The records:
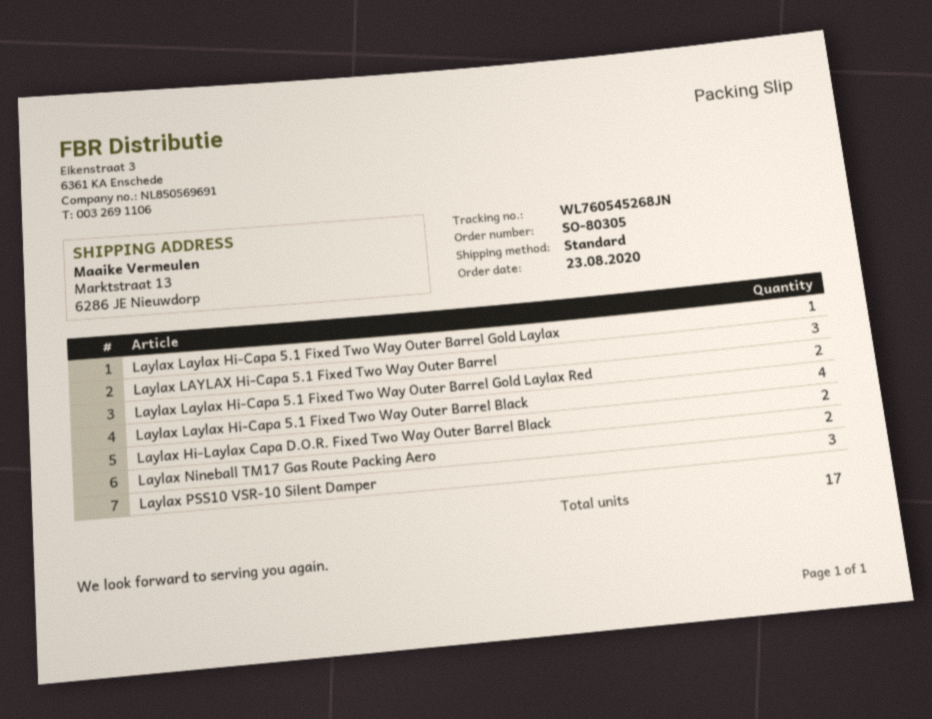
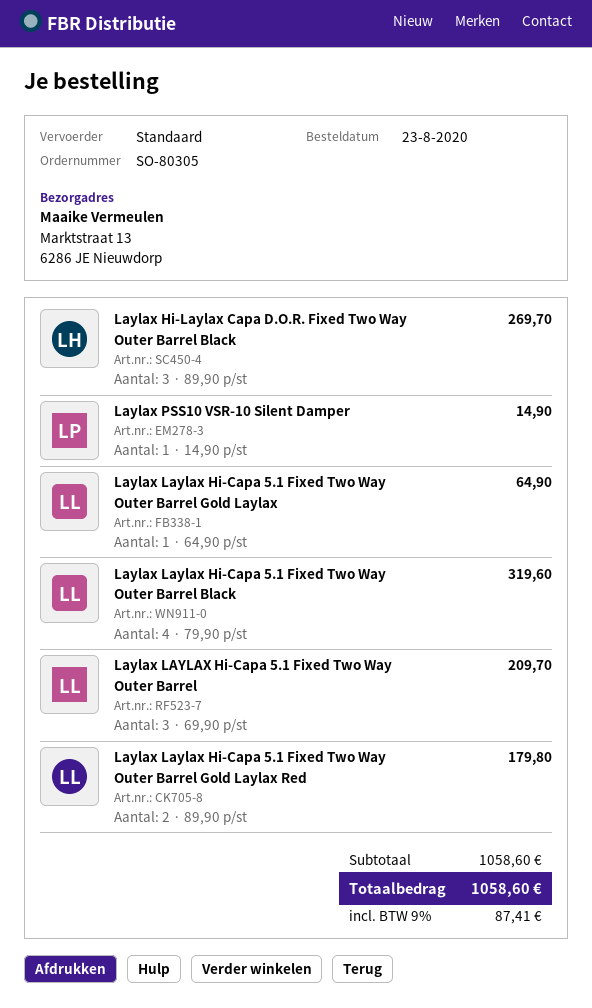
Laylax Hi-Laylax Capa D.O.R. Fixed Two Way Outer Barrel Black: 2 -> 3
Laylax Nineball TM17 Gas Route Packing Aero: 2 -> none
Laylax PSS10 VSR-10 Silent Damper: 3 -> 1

--

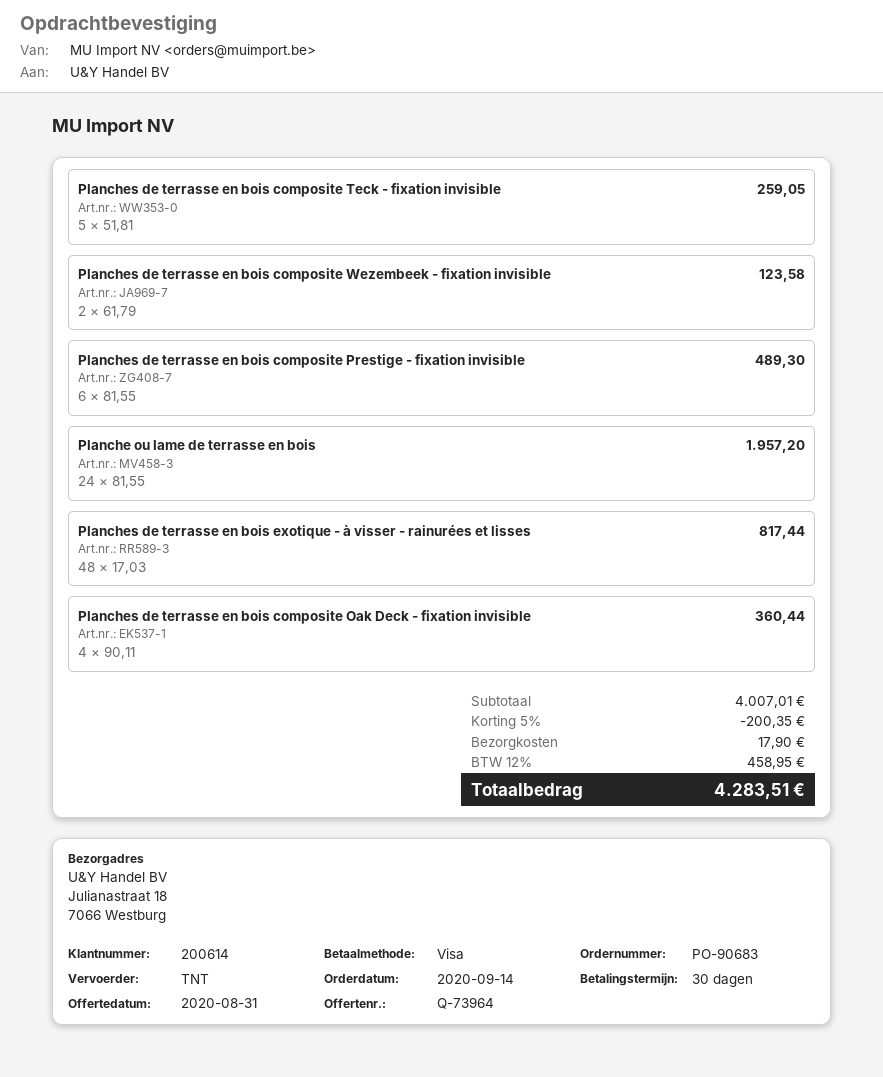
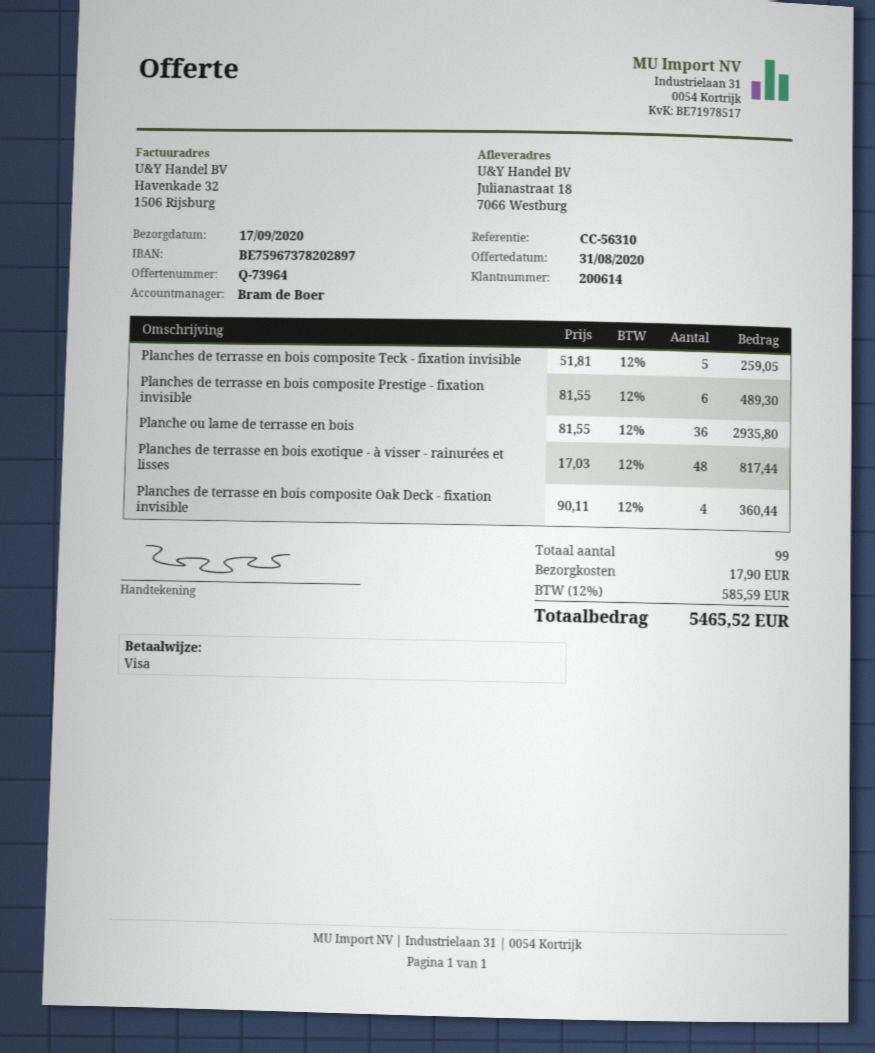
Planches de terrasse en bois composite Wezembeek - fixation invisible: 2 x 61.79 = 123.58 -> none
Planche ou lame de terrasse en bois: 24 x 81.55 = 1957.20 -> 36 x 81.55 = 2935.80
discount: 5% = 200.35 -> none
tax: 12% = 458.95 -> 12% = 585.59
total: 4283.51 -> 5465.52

--

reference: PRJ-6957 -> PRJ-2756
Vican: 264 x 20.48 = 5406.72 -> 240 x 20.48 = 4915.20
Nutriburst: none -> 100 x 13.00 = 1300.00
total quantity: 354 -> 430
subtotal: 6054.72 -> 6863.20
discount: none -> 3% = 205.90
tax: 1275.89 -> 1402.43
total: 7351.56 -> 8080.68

Exercise directions: Extract the lines of the preceding material that run from the line with "Laylax Hi-Laylax Capa" through the line with "Laylax PSS10 VSR-10 Silent Damper: 3 -> 1", inclusive, reproducing them exactly and adding nothing.

Output below:
Laylax Hi-Laylax Capa D.O.R. Fixed Two Way Outer Barrel Black: 2 -> 3
Laylax Nineball TM17 Gas Route Packing Aero: 2 -> none
Laylax PSS10 VSR-10 Silent Damper: 3 -> 1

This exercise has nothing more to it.